Saskatoon committee to debate size of garbage carts for new pay-as-you-go system

City councilors will discuss upcoming changes to garbage collection at an environment committee meeting on Tuesday.

Starting in 2024, the city will transition to a variable garbage cart utility system, where households can choose from more than one size of cart and pay more or less accordingly. As part of the change, ratepayers will pay for garbage through a separate utility bill, rather than through property taxes.

“It gives residents more variability and more options to meet their waste disposal needs,” said Brock Storey, acting director of water and waste stream at the City of Saskatoon.

“The interest of the garbage service is that residents have transparency on the costs of their garbage.”

At the meeting, advisors will be asked to choose between two distinct options for the sizes of carts to be offered – three sizes (the 360L carts currently in use, 240L and 180L) or two sizes (360L and 240L). L).

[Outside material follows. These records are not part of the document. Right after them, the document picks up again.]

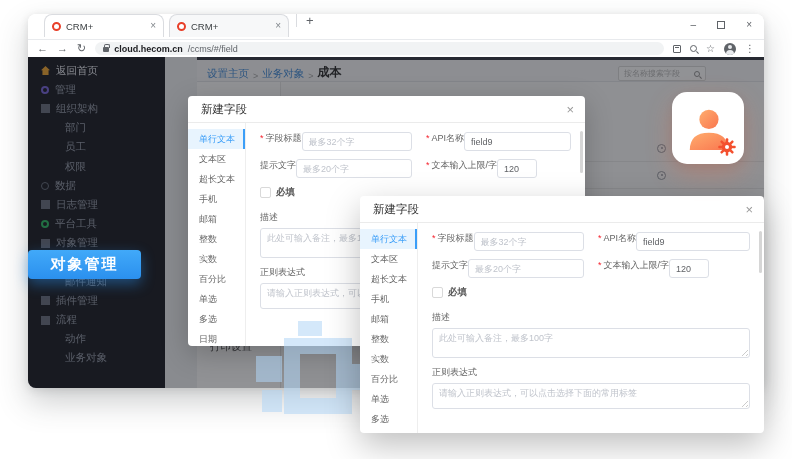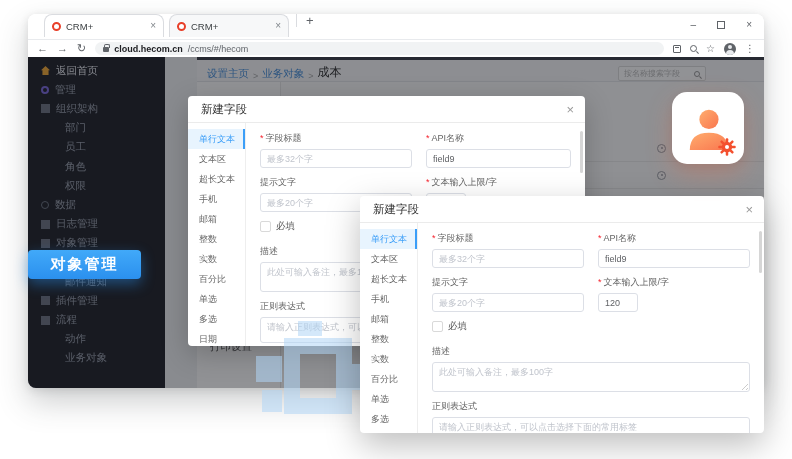--- a/index.html
+++ b/index.html
@@ -51,21 +51,21 @@
   .si-ring-purple { border:2px solid #7d6bdc; border-radius:50%; width:8px; height:8px; }
   .si-gray { background:#6f7683; }
   .si-ring-gray { border:1.5px solid #6f7683; border-radius:50%; width:8px; height:8px; }
   .si-ring-green { border:2px solid #35c06a; border-radius:50%; width:8px; height:8px; }
 
   .content { flex:1; display:flex; flex-direction:column; min-width:0; }
   .topstrip { height:3px; background:#3f434c; }
   .crumb-row { height:22px; background:#f7f8fa; border-bottom:1px solid #e6e8eb; display:flex; align-items:flex-end; padding:0 10px; font-size:10.5px; }
   .crumb-link { color:#4a90d9; }
   .crumb-sep { color:#aaa; margin:0 4px; font-size:9px; }
-  .crumb-current { color:#333; font-size:12px; font-weight:normal; }
+  .crumb-current { color:#333; font-size:12px; font-weight:bold; }
   .search-box { margin-left:auto; margin-right:48px; width:88px; height:15px; border:1px solid #ddd; border-radius:2px; background:#fff; display:flex; align-items:center; padding:0 5px; }
   .search-ph { font-size:8px; color:#bbb; flex:1; overflow:hidden; white-space:nowrap; }
   .smag { width:6px; height:6px; border:1px solid #999; border-radius:50%; position:relative; flex-shrink:0; }
   .smag::after { content:''; position:absolute; width:3px; height:1px; background:#999; transform:rotate(45deg); left:4px; top:5px; }
   .content-body { flex:1; display:flex; min-height:0; }
   .settings-menu { width:84px; background:#fff; border-right:1px solid #e8e8e8; padding-top:8px; flex-shrink:0; }
   .m-item { height:27px; line-height:27px; padding-left:13px; font-size:10.5px; color:#555; white-space:nowrap; }
   .m-item.active { background:#eaf4fe; color:#3a8ee6; }
   .main { flex:1; background:#fbfbfc; padding:16px 0 0 12px; min-width:0; }
   .actions { display:flex; gap:8px; }
@@ -81,31 +81,31 @@
   .back-modal { left:188px; top:96px; width:397px; height:250px; z-index:40; box-shadow:0 8px 28px rgba(0,0,0,.22); }
   .front-modal { left:360px; top:196px; width:404px; height:237px; z-index:50; box-shadow:0 12px 34px rgba(0,0,0,.26); }
   .mhead { height:27px; border-bottom:1px solid #ebebeb; display:flex; align-items:center; padding:0 13px; font-size:11.5px; color:#333; flex-shrink:0; position:relative; }
   .mclose { position:absolute; right:11px; top:50%; transform:translateY(-50%); color:#999; font-size:13px; line-height:1; }
   .mbody { flex:1; display:flex; min-height:0; position:relative; }
   .mtabs { width:58px; border-right:1px solid #eee; padding-top:6px; flex-shrink:0; }
   .mtab { height:20px; line-height:20px; padding-left:11px; font-size:9px; color:#666; white-space:nowrap; }
   .mtab.active { background:#e8f4fe; color:#3b9ef8; box-shadow:inset -2px 0 0 #3b9ef8; }
   .mform { flex:1; padding:9px 14px 0 14px; min-width:0; }
   .frow { display:flex; gap:14px; margin-bottom:8px; }
-  .fcol { display:flex; flex-direction:column; }
+  .fcol { display:flex; flex-direction:row; }
   .c1 { width:152px; flex-shrink:0; }
   .c2 { flex:1; }
   .flabel { font-size:9px; color:#666; margin-bottom:4px; white-space:nowrap; }
   .fstar { color:#f5222d; margin-right:2px; }
   .finput { height:19px; border:1px solid #dcdfe6; border-radius:3px; font-size:9px; color:#606266; padding:0 6px; background:#fff; outline:none; width:100%; font-family:inherit; }
   .finput::placeholder { color:#c0c4cc; }
   .finput.small { width:40px; }
   .chkrow { display:flex; align-items:center; gap:5px; margin:3px 0 12px 0; }
   .chk { width:11px; height:11px; border:1px solid #d9d9d9; border-radius:2px; background:#fff; }
-  .chklabel { font-size:9.5px; color:#555; }
+  .chklabel { font-size:9.5px; color:#555;font-weight:bold; }
   .tarea-wrap { position:relative; }
   .ftext { width:100%; border:1px solid #dcdfe6; border-radius:3px; font-size:9px; color:#606266; padding:3px 6px; resize:none; outline:none; background:#fff; display:block; font-family:inherit; }
   .ftext::placeholder { color:#c0c4cc; }
   .tarea-wrap::after { content:''; position:absolute; right:2px; bottom:2px; width:7px; height:7px;
        background:repeating-linear-gradient(135deg, transparent 0 2px, #ccc 2px 3px); clip-path:polygon(100% 0,100% 100%,0 100%); }
   .desc-text { height:30px; }
   .regex-text { height:26px; }
   .mscroll { position:absolute; right:2px; top:8px; width:3px; height:42px; background:#d6d6d6; border-radius:2px; }
 
   
@@ -148,21 +148,21 @@
       </div>
     </div>
 
     <div class="toolbar">
       <span class="nav-ic">←</span>
       <span class="nav-ic">→</span>
       <span class="nav-ic">↻</span>
       <div class="urlbar">
         <span class="lock"></span>
         <span class="url-domain">cloud.hecom.cn</span>
-        <span class="url-path">/ccms/#/hecom</span>
+        <span class="url-path">/ccms/#/field</span>
       </div>
       <div class="tb-icons">
         <span class="sq-ic"></span>
         <span class="mag"></span>
         <span class="star">☆</span>
         <span class="avatar"></span>
         <span class="kebab">⋮</span>
       </div>
     </div>
 
@@ -180,32 +180,33 @@
             <span class="si si-gray"></span>
             <span>组织架构</span>
           </div>
         <div class="s-item indent">
             <span>部门</span>
           </div>
         <div class="s-item indent">
             <span>员工</span>
           </div>
         <div class="s-item indent">
-            <span>角色</span>
-          </div>
-        <div class="s-item indent">
             <span>权限</span>
           </div>
         <div class="s-item">
             <span class="si si-ring-gray"></span>
             <span>数据</span>
           </div>
         <div class="s-item">
             <span class="si si-gray"></span>
             <span>日志管理</span>
+          </div>
+        <div class="s-item">
+            <span class="si si-ring-green"></span>
+            <span>平台工具</span>
           </div>
         <div class="s-item">
             <span class="si si-gray"></span>
             <span>对象管理</span>
           </div>
         <div class="s-item indent">
             <span>选项值集</span>
           </div>
         <div class="s-item indent">
             <span>邮件通知</span>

The administration recommends the three-cart option and estimates the program will cost $4.5 million. Storey said the cost would include purchasing new, smaller bins and modifying garbage trucks to pick them up.

Storey said it was too early to tell how much each cart would cost owners each month. However, during discussions about the new system held last year, the city estimated that an average household would pay $24.05 per month — including organics pickup — under the new system.

The new program is expected to divert 5,000 to 16,000 tonnes of waste from landfill, improving the overall waste diversion rate by 5 to 17%.

The city also estimates that the program will reduce greenhouse gas emissions by 3,000 to 10,000 tonnes of carbon dioxide per year.

Talking trash can

Some board members believe the new policy could be improved.

Ward 1 County Darren Hill has long been an opponent of the variable basket policy, advocating other changes to the garbage collection system.

He said the projected cost of the program is too high compared to the amount of waste the project is expected to divert from landfill.

“That’s a huge amount of money for a waste management service that has been underfunded for several years,” he said.

“We have to be very careful what we are going to impose on the citizens of Saskatoon.”

Hill would prefer either a bag-and-tag system, where individual bags of garbage are thrown into garbage trucks and counted, or a system where people are charged by the weight of garbage in their cart.

The city report rules out either approach.

The city said the bag and tag system would cost even more and require additional staff to physically pick up the bags and put them on the trucks.

Meanwhile, weighing garbage would be problematic, as it would be too easy for people to put garbage in someone else’s bin, resulting in the wrong person being billed.

Hill said he’s worried the carts’ variable-size plan isn’t doing very well in minimizing waste heading to the landfill.

“I think it’s going to take a lot of education before the 5% diversion rate they expect is close.”

If approved, the decision will have to be ratified at the next city council.